Bu ülkede yaşayan Kürtlerin bir kısmı, bir süre önce, bir kez daha isyan ettiler. Zorlarından ettiler, birçok şey zorlarına gittiği için ettiler, bu uğurda türlü zorluklara göğüs gerdiler. Onaylarsınız, onaylamazsınız, hoşunuza gider gitmez, teorilerinize uyar uymaz, analizlerinize sığar sığmaz, düşünce konforunuzu bozar bozmaz, artık orası sizin sorununuz, bizim sorunumuz. İsyan edenlerin sorunu değil. Bizim sorunumuz, işler bir kez bu kerteye dayanınca, bu noktadan sonra, ‘ben bu oyunda yokum’ deme lüksümüzün olmaması. Artık, hepimiz olan bitenin bir tarafındayız. Kavgadan uzak durma fantezimizi, ‘her tarafa eşit mesafe’ konforunu, isyanı bastırmaya girişen devletin kullandığı ‘zor’ sağlıyor. Bunu hepimiz biliyoruz, devlete dur demek güç olduğu için, dahası aslında en asi olanımız bile sırtını devletine dayadığı için, konforunu buna borçlu olduğu için, bu durumdan kendimizi kurtarmanın yolunu isyan edene ‘dur artık isyan etme!’ demekte görüyoruz. Asıl mesele bu!

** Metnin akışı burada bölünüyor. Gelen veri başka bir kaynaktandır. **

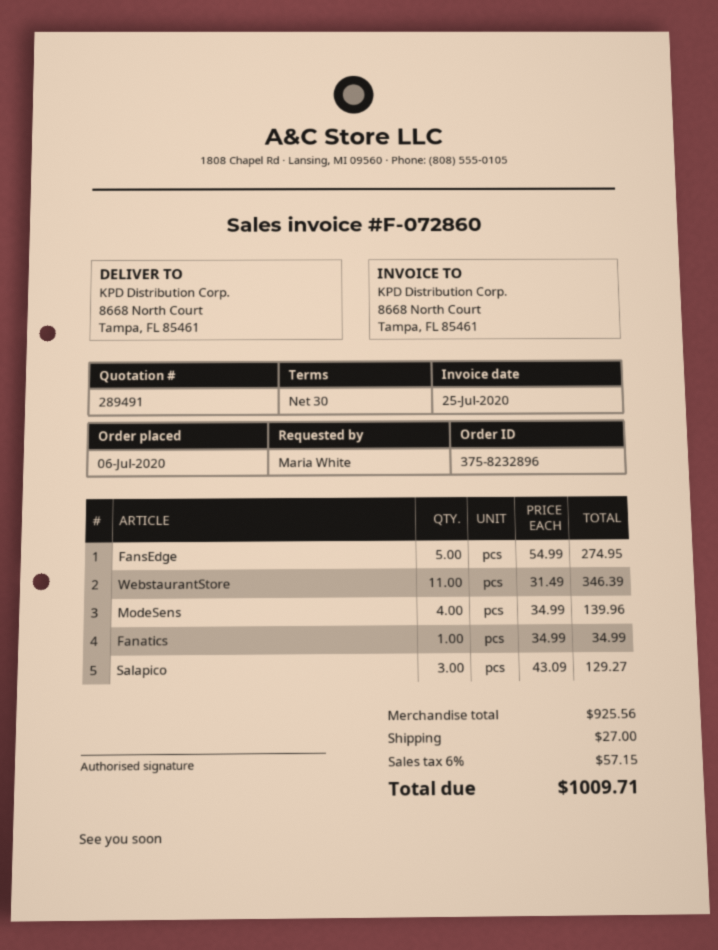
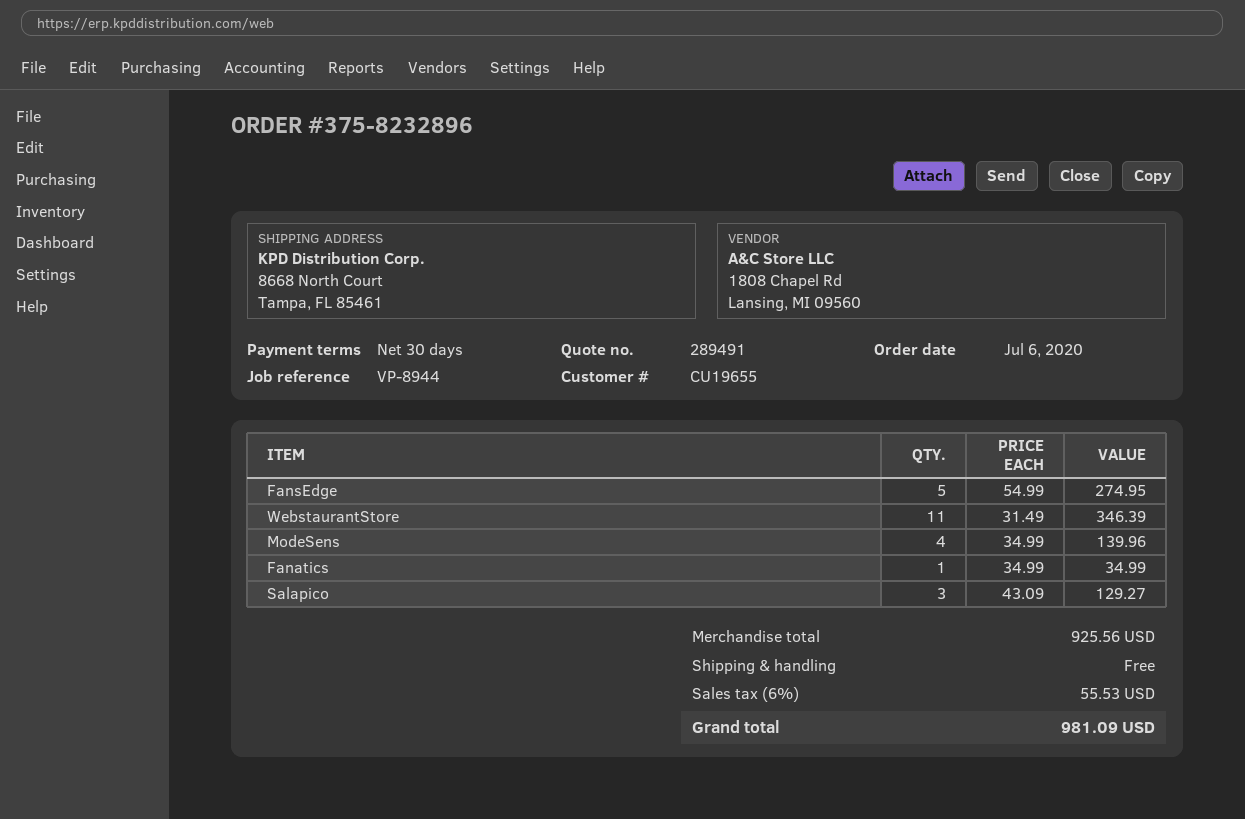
shipping: 27.00 -> 0.00
tax: 6% = 57.15 -> 6% = 55.53
total: 1009.71 -> 981.09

İsyan edenlerin dışında kalan bizlerin, sırtımızı devlete dayamış yaşıyor olma durumu ‘ağrımıza gidince’ tek yapabildiğimiz şey; isyan edene yüklenmek, bu günahtan bizi kurtarma işini de onlara havale etmek oluyor. Kurnazlıksa kurnazlık! Hem nasılsa teoriler, analizler bizden yana. Herkes Kürt uzmanı, herkes PKK analisti, herkes barış sözcüsü, herkes arabulucu, herkes akıl hocası, herkes akil. İsyan eden ‘hasta’, geri kalan herkes doktor, isyan eden ‘ahmak’, geri kalan herkes akil, isyan eden ‘şiddetsever’, geri kalan herkes barışcı!

Dahası, isyan edenlerin kaybettikleri her şey bize yazıyor; zira ‘biz şiddete karşıyız!’ Bize, bizim verdiğimiz akıllara, fikirlere, yollara yordamlara rağmen canlarını kaybetmekte ısrar edenlere kızgınız. Biz onların canlarının kıymetini daha iyi biliyoruz, ama kendileri farkında değil! İşte bizim kendimizi avuttuğumuz, aklımızı yatırdığımız masallar bunlar ve bunlar aslında çok kirli, aslında çok kanlı masallar. Sadece bilmezden geliyoruz, yeter ki, tek derdimizin kendimizi suçtan sıyırmak olduğunu kimse fark etmesin!

Çok gürültü çıkaralım ki, kimse fark etmesin! En çok biz ‘barış’ diyelim ki kimse fark etmesin! Elimizi sıcaktan soğuğa sokmadan ‘çözüm’ diyelim ki, kimse fark etmesin! En çok düşünen biz olalım ki, kimin suç ortaklığının ne kadar olduğunu kimse düşünmeye kalkmasın. Tüm derdimiz bu! Tüm derdimiz bu olduğu için ortalık teoriden, analizden geçmiyor.

Bırakalım bin bir bahane aramayı! ‘Kürtlerin ne istediğini artık kendileri de bilmiyormuş’! Sanki bilseler, daha iyi , çok iyi, çok ‘kuramsal’ olarak ifade etseler, kurulduğumuz masa başlarından istediklerini vermek bizim elimizde. Bazılarımız isyan eden Kürtlerin istediklerini beğenmiyor, yeterince ‘demokratik’ bir gelecek vaat etmediğini düşünüyor. Sanki ikna olsak hepimiz tereddütsüz çilelerine ortak olacağız! Sanki bizimki ‘prensip meselesi’! Sanki çıkardığımız gürültüden kimse korkak işbirlikçiliğimizin farkına varmıyor, sonsuza kadar varmayacak.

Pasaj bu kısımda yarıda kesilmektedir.